Days after thousands of people were injured and over 20 died in the Indian state of Uttar Pradesh while demonstrating against the contentious Citizenship law, the CAA, police have sent notices to many protestors.
The notices were sent to those who have been identified as vandals by police for allegedly damaging public property during the protests recently.
Among others, police sent a notice to Banne Khan, who belonged to the state’s Firozabad district. However, the notice shocked his family, as he died long ago.
Mohammad Sarfaraz Khan, son of Banne Khan, said: “Despite showing them the death certificate, the cops shouted at me and left. My father has been booked for disturbing the public tranquillity. Cops told us that my father will have to appear before the court and apply for bail in a week".
The state government in Uttar Pradesh has announced that it will deal with arsonists of the protests by recovering any loss to public or private property from them. Hundreds of protesters have been arrested and put behind bars.

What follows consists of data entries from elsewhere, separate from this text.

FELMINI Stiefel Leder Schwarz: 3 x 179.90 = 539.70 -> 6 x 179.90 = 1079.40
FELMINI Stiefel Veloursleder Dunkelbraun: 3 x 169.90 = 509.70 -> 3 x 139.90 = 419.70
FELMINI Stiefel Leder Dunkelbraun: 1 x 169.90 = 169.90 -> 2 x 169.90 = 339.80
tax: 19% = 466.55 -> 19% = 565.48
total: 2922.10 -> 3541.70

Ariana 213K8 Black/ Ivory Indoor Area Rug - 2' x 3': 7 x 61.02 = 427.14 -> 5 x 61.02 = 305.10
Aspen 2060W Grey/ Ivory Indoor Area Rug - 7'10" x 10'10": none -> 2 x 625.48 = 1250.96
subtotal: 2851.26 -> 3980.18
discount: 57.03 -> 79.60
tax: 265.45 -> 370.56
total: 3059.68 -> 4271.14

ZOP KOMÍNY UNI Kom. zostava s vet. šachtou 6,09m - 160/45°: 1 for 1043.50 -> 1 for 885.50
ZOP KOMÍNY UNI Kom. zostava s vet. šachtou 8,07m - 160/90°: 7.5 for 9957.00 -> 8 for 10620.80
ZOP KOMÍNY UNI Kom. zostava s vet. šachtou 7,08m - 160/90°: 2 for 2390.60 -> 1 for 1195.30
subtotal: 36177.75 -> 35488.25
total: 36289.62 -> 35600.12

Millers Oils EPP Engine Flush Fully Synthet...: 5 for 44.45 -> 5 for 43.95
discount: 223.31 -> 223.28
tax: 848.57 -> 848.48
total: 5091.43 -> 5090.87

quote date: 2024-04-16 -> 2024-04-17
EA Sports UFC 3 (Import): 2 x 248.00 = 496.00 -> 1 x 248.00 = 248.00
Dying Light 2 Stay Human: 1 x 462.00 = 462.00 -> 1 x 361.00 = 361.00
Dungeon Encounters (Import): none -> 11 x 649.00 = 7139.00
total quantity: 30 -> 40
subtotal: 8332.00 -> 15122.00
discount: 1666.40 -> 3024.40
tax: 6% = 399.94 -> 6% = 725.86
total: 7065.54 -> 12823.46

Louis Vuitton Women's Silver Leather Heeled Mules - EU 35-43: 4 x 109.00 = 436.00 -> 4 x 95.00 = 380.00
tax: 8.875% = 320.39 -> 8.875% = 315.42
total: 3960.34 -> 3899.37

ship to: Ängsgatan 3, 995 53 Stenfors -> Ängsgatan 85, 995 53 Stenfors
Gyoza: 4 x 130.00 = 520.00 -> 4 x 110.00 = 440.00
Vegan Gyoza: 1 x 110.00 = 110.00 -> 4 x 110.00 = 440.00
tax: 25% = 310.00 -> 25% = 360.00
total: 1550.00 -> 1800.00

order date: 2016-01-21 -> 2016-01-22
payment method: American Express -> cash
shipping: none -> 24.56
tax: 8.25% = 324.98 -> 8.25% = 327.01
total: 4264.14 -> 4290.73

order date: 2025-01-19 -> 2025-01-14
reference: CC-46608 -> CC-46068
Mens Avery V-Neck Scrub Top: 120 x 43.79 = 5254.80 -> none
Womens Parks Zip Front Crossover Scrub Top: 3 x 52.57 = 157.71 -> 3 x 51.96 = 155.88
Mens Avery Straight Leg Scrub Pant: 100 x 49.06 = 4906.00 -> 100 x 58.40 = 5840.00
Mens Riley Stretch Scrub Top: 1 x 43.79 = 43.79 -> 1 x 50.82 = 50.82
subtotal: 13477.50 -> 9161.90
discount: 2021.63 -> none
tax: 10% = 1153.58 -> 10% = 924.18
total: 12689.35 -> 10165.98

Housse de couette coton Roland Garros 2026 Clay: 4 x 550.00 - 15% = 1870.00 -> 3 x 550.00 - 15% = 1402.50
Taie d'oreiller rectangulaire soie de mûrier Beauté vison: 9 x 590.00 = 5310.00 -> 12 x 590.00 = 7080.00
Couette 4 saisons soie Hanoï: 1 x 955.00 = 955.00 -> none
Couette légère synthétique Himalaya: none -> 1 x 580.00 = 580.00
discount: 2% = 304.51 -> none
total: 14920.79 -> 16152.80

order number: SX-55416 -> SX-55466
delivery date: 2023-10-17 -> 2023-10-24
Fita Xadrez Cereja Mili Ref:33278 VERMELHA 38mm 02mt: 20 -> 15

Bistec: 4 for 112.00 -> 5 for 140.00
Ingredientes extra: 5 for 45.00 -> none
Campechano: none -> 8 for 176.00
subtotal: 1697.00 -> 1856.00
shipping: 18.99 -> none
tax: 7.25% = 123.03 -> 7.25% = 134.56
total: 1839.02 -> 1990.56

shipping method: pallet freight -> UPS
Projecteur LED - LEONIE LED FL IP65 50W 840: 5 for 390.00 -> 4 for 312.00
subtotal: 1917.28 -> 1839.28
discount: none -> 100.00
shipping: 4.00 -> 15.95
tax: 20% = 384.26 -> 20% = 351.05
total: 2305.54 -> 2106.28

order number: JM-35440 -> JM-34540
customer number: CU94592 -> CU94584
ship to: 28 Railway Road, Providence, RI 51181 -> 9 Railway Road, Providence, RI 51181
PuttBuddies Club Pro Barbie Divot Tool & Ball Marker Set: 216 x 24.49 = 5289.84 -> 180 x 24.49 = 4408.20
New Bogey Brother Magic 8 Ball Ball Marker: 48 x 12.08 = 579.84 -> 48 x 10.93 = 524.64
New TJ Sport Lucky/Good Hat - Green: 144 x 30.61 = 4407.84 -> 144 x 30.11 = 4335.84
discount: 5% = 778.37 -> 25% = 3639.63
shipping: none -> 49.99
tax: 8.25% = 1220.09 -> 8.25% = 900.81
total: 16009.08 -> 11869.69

India’s federal government enacted the CAA on 12 December. The law grants Indian citizenship to persecuted Buddhists, Christians, Hindus, Jains, Sikhs, and Parsis from Afghanistan, Pakistan, and Bangladesh.
Several opposition parties, students, and people from other walks of life have claimed that the law violates the constitution. The government and Indian Prime Minister Narendra Modi have, however, mounted a campaign to dispel any misinformation about the law and insisted that it is not anti-Muslim.